Jabar Wacanakan Semua Jenjang Pendidikan Dibangun dalam Satu Lokasi

gebyar pendidikan
Mendikbud Muhadjir Effendy hadiri Gebyar Pendidikan di Kota Bandung. (ist)

BANDUNG, MENARA62.COM – Gubernur Jawa Barat, Ridwan Kamil mengusulkan agar Kementerian Pendidikan dan Kebudayaan membangun sekolah untuk semua jenjang berada dalam satu lokasi. Usulan tersebut bertujuan memudahkan siswa untuk melanjutkan pendidikannya.

“Ada gagasan yang sedang kami eksperimenkan dan kami mohon dukungannya. Misalkan kami ingin membangun SMP di atas bangunan SD atau bangunan SMA di atas bangunan SMP, sehingga lulus SMP tidak harus sibuk PPDB (Penerimaan Peserta Didik Baru) kemana-mana lagi, cukup dilanjutkan bagi yang ingin melanjutkan,” kata Emil di sela Gebyar Pendidikan, dalam siaran persnya, Ahad (24/3/2019).

Menurutnya model pembangunan sarana pendidikan yang berada dalam satu lokasi akan menghemat biaya dan akan mengcover angka partisipasi pendidikan yang lebih tinggi.

Lebih lanjut, Emil mengatakan, bahwa untuk mewujudkan gagasan tersebut ada kendala teknis. Di mana jenjang SD dan SMP ada dalam kewenangan pemerintah kabupaten/kota, sementara jenjang SMA/SMK dalam kewenangan pemerintah provinsi.

“Tapi ini urusan dunia, tidak sekaku itu dalam pandangan saya sebagai pemimpin di wilayah. Sehingga kami bisa menjamin akses pendidikan yang sekarang ini bisa semakin luas,” tambahnya.

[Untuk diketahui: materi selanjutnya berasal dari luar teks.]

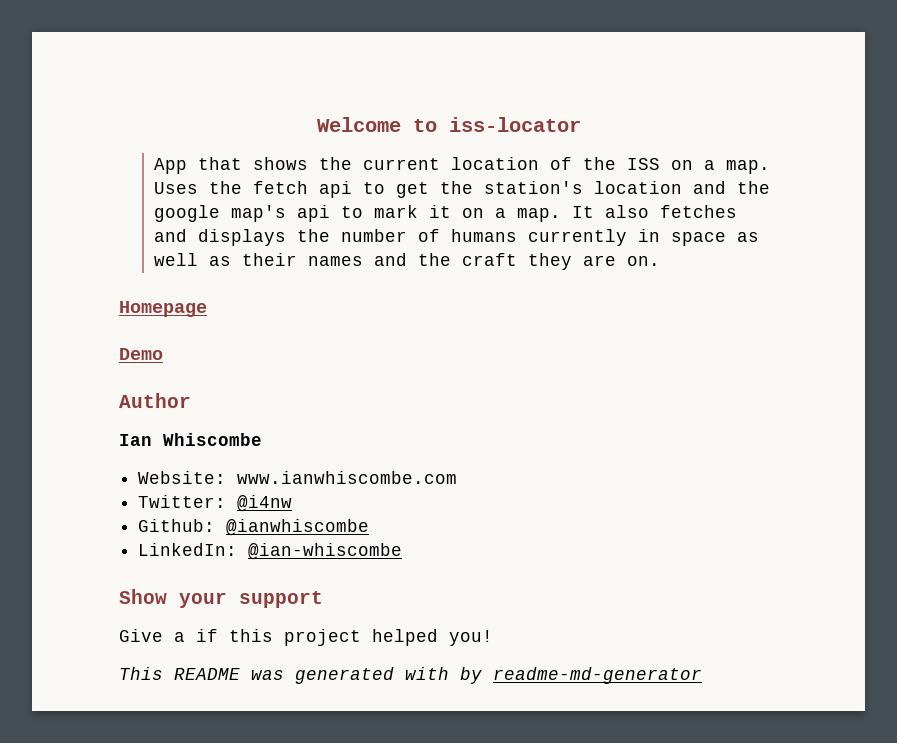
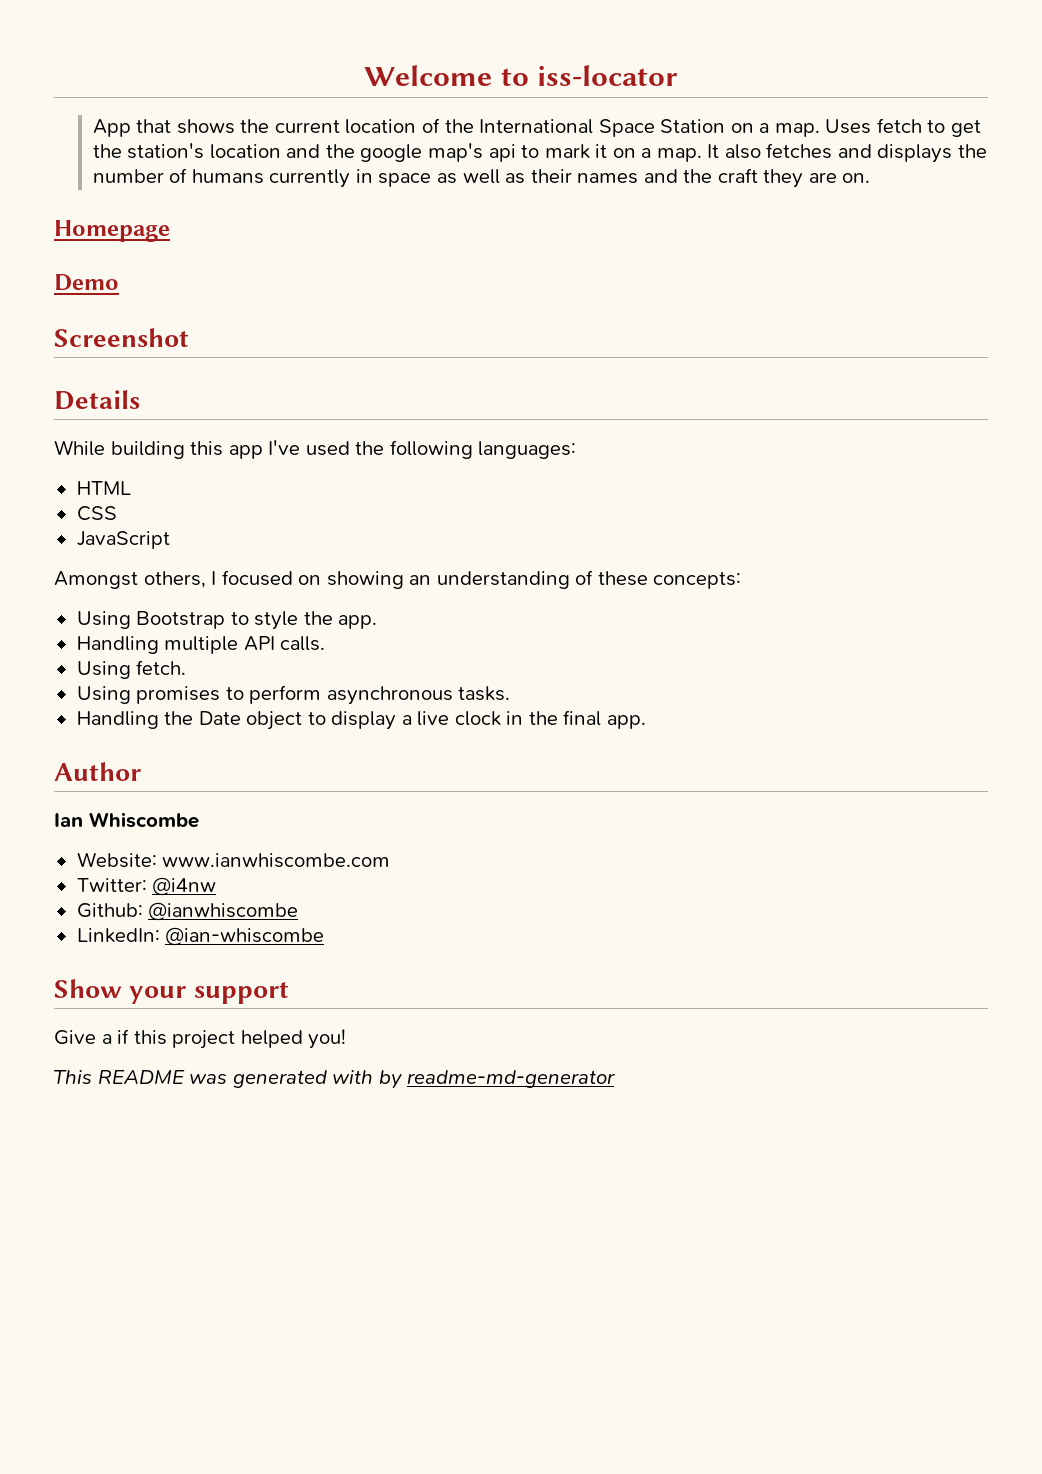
- App that shows the current location of the ISS on a map.
+ App that shows the current location of the International Space Station on a map.
- Uses the fetch api to get the station's location and the google map's api to mark it on a map.
+ Uses fetch to get the station's location and the google map's api to mark it on a map.
+ Screenshot
+ Details
+ While building this app I've used the following languages:
+ HTML
+ CSS
+ JavaScript
+ Amongst others, I focused on showing an understanding of these concepts:
+ Using Bootstrap to style the app.
+ Handling multiple API calls.
+ Using fetch.
+ Using promises to perform asynchronous tasks.
+ Handling the Date object to display a live clock in the final app.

Menanggapi hal itu, Mendikbud Muhadjir Effendy menyambut baik usulan tersebut. Terlebih merujuk pada Undang-Undang Nomor 23 Tahun 2014, bahwa saat ini urusan pendidikan terbagi dalam kewenangan pemerintah pusat untuk pendidikan tinggi, pemerintah daerah provinsi untuk jenjang SMA/SMK atau sederajat, dan pemerintah daerah kabupaten/kota untuk jenjang SD dan SMP atau sederajat.

“Karena itu, daerah punya tanggung jawab, punya keharusan memajukan pendidikan di daerahnya masing-masing, walaupun menurut undang-undang, penanggung jawab nasional pendidikan itu adalah Kemendikbud (Kementerian Pendidikan dan Kebudayaan) . Tetapi sebagian urusan sudah berada di daerah karena anggarannya juga begitu,” terang Mendikbud.

Sebagaimana diketahui, APBN tahun 2019 mencapai Rp2.461,1 triliun. Sebanyak 20% dari anggaran tersebut atau sebesar Rp 492,5 triliun diperuntukkan bagi sektor pendidikan. Dari anggaran sektor pendidikan tersebut, sebesar Rp 308,38 triliun atau 62,62% ditransfer ke daerah. Sisanya didistribusikan kepada 20 kementerian/lembaga yang melaksanakan fungsi pendidikan.